* _YOUR GOAL_
Answer with one number: the count of lines in this material that hold the word "style".

☆ ☆ ☆ ☆ ☆

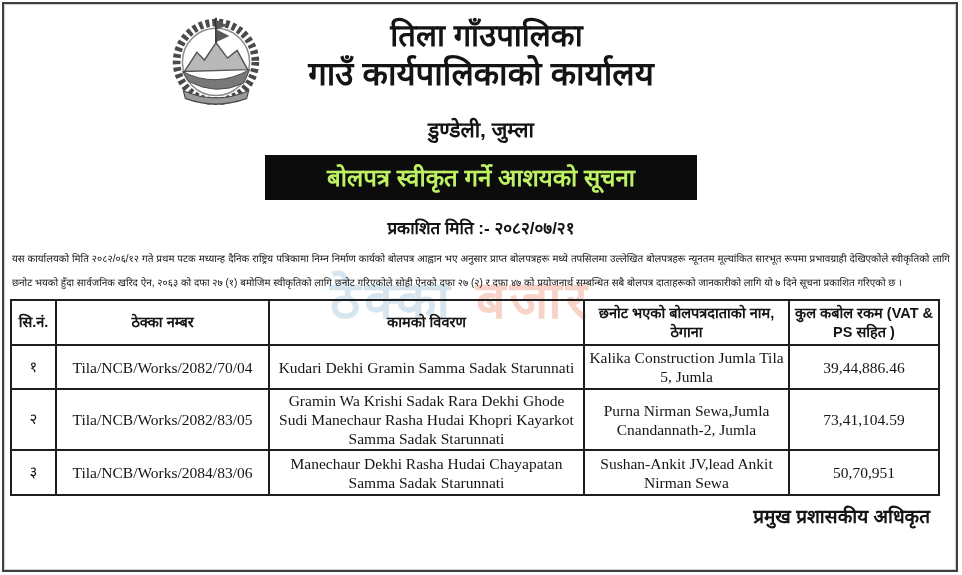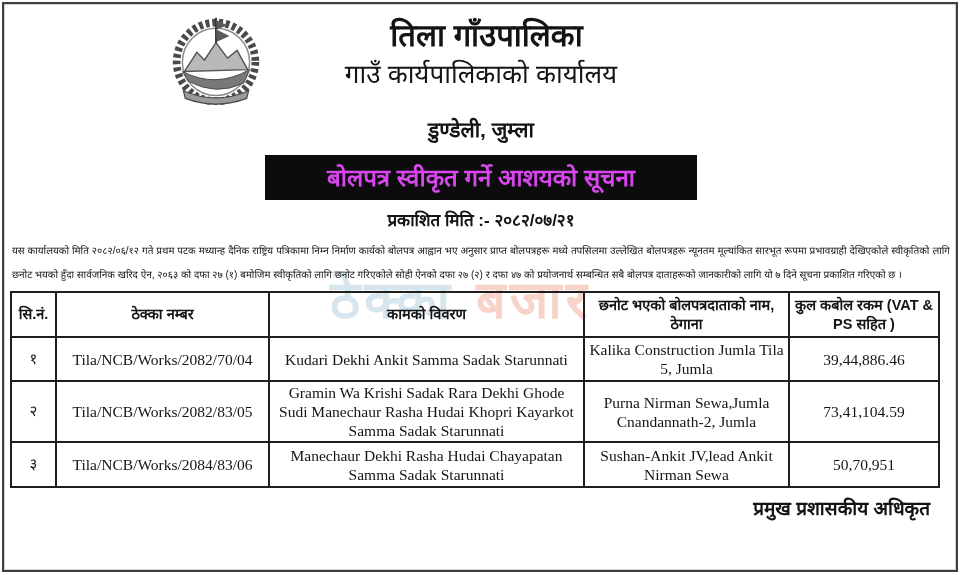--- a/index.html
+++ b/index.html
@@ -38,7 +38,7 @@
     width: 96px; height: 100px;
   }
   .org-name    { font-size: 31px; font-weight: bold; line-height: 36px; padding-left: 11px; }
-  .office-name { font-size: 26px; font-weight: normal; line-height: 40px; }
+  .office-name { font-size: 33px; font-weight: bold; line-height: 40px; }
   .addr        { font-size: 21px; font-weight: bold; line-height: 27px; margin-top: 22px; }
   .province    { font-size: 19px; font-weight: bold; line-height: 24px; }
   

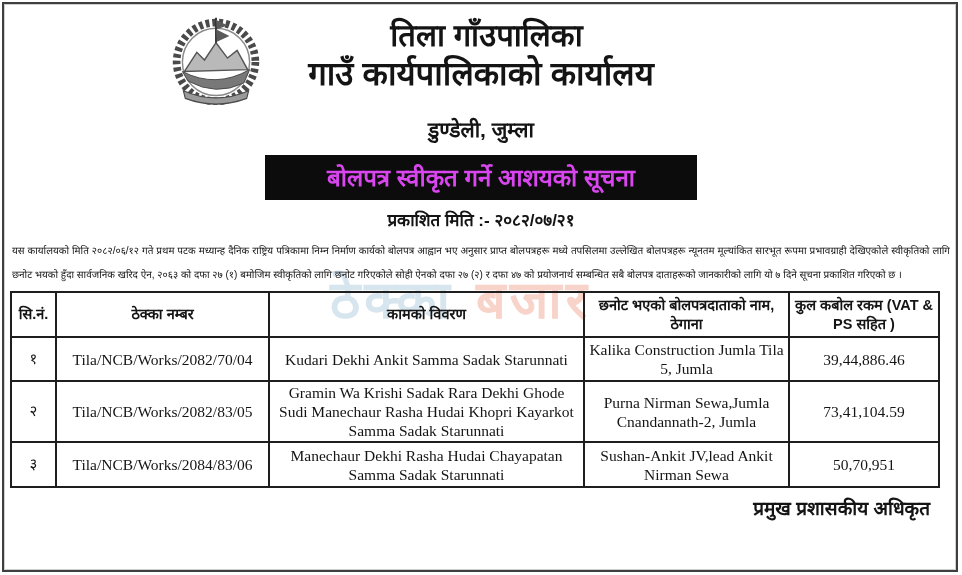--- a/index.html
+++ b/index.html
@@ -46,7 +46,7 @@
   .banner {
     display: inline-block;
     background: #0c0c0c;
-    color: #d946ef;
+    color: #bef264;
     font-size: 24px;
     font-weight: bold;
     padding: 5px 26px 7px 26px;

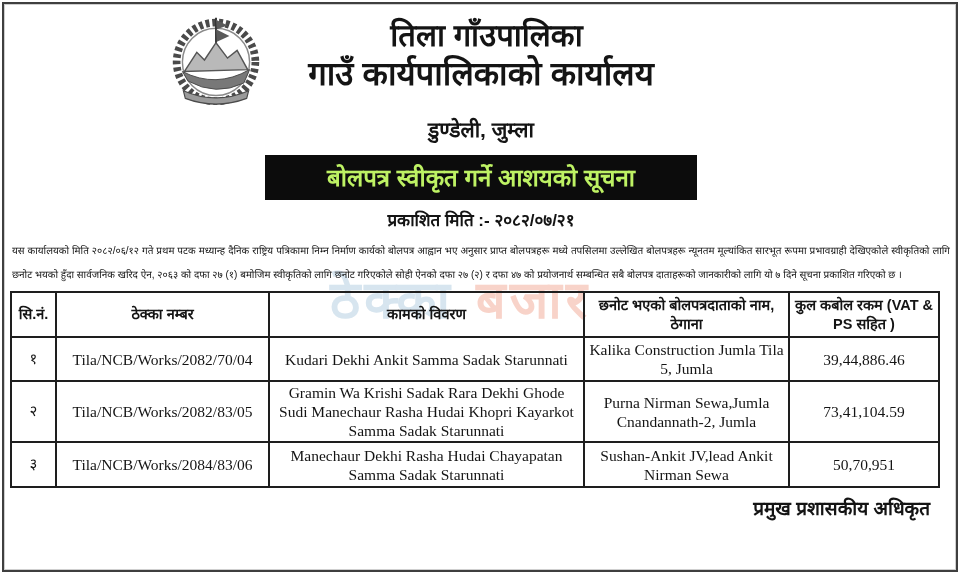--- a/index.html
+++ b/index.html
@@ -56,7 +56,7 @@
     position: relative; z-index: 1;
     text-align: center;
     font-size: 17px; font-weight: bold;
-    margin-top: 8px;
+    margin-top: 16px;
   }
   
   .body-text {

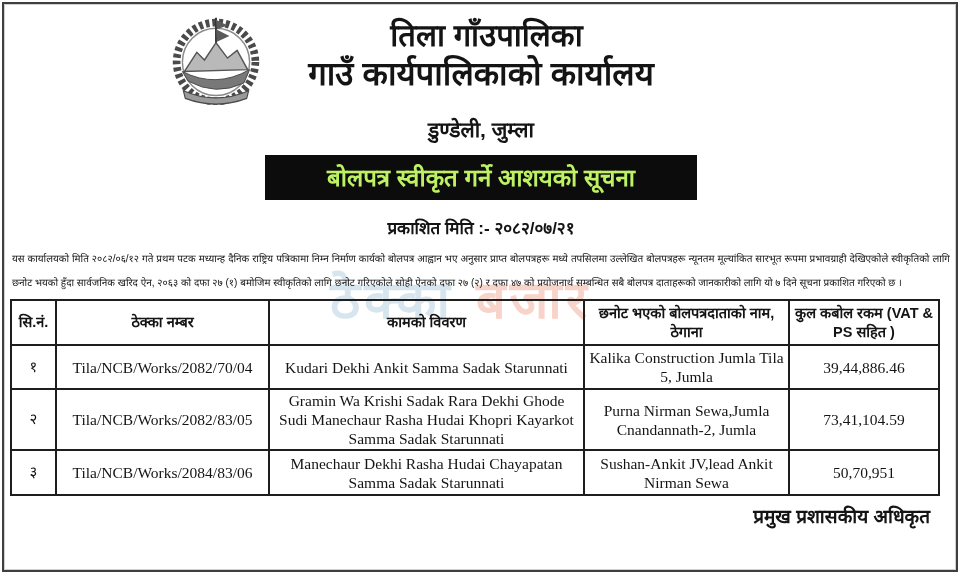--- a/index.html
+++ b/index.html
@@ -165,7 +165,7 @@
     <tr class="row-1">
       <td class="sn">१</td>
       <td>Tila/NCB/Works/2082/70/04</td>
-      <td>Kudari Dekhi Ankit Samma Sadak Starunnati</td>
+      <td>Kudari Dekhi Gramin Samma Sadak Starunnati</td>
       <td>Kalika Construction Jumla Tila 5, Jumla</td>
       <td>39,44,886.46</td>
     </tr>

☆ ☆ ☆ ☆ ☆

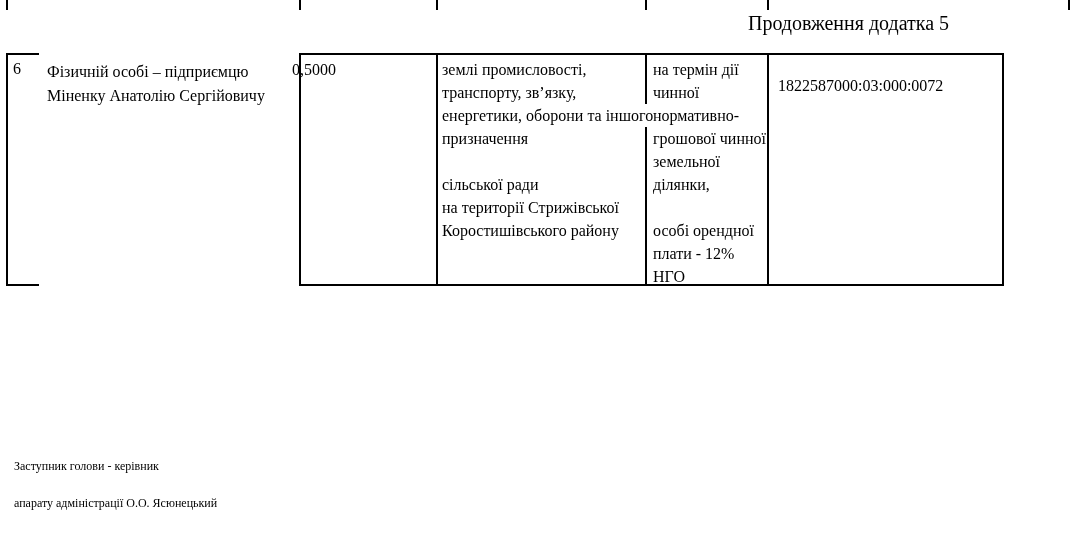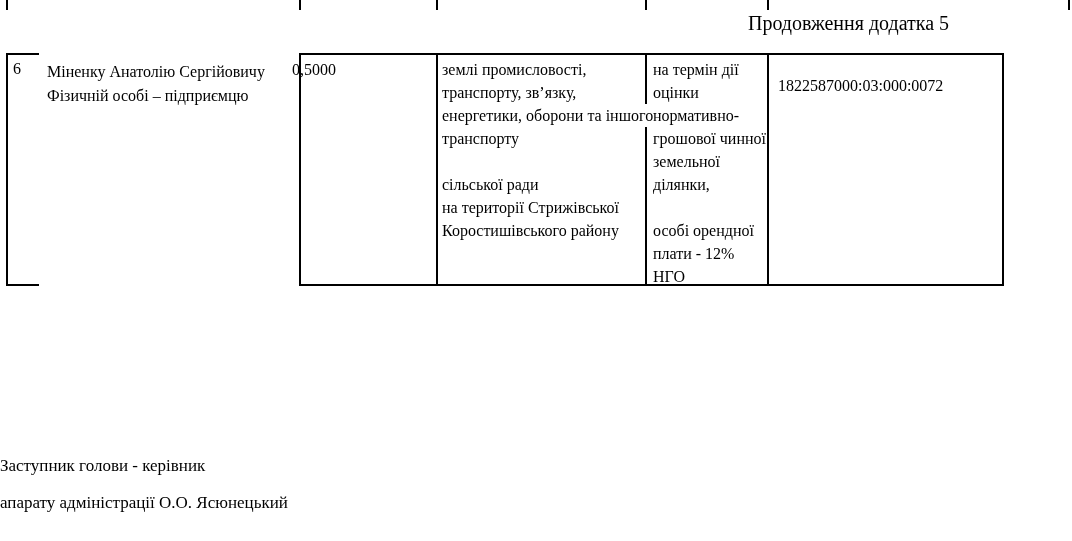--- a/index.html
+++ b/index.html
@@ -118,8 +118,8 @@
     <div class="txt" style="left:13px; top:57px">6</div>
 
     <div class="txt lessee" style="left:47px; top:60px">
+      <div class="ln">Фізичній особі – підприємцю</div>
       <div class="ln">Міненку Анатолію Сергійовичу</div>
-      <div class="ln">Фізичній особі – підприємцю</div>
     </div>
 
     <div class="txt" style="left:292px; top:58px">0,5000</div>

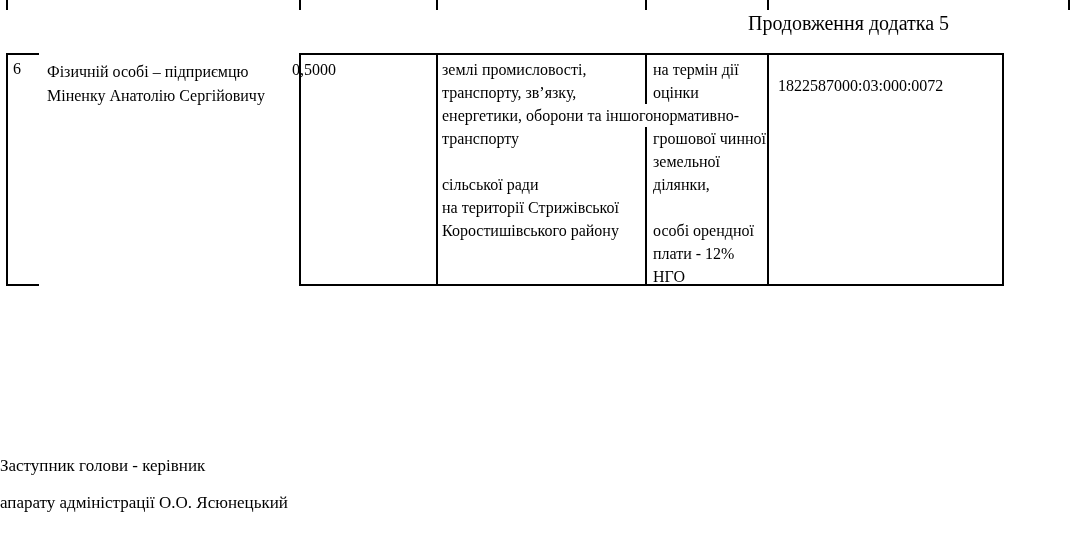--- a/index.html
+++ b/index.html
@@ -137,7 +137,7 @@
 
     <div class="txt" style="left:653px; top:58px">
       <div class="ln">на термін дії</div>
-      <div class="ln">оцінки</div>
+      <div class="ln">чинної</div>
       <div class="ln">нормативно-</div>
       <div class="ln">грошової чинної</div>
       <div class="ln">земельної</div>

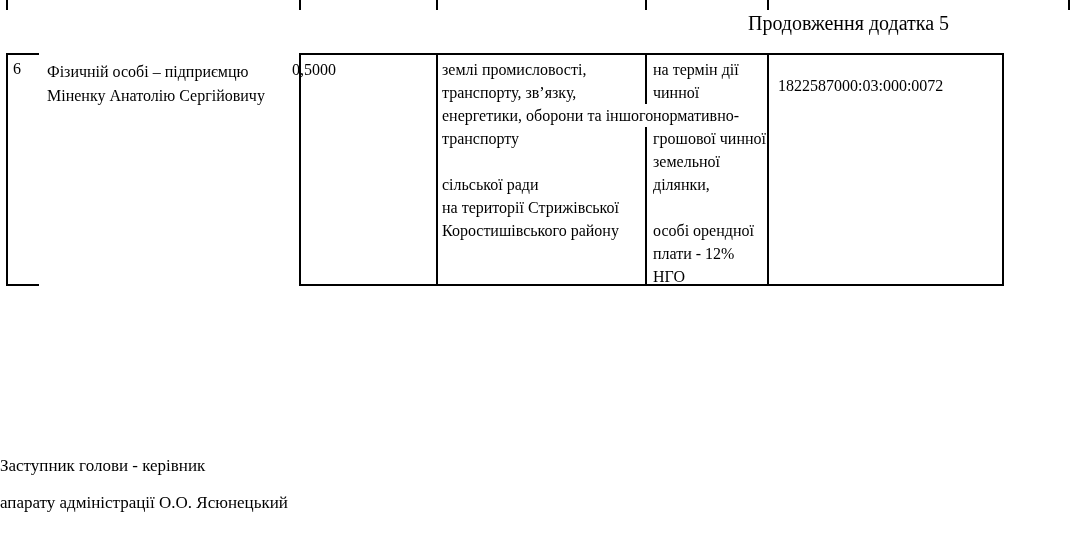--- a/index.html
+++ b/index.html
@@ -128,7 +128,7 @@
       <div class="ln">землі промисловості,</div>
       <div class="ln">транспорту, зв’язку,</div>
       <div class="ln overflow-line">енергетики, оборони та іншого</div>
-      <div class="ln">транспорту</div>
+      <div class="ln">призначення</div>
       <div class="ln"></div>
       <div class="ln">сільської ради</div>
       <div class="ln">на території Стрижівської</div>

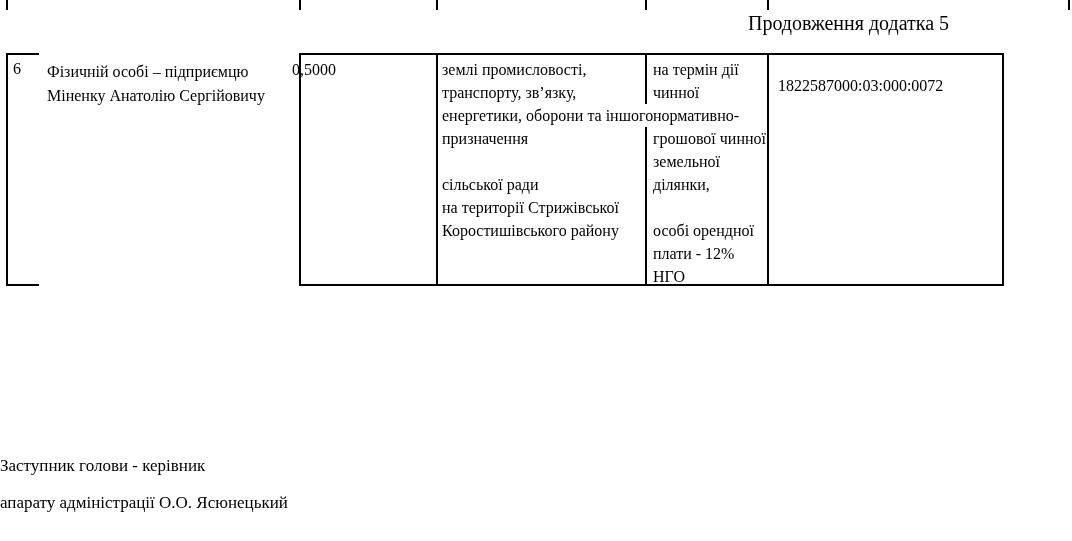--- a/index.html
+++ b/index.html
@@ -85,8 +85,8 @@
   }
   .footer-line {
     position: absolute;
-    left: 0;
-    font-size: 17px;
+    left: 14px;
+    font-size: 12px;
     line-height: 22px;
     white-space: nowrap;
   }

☆ ☆ ☆ ☆ ☆

* _FINISHED TASK_
4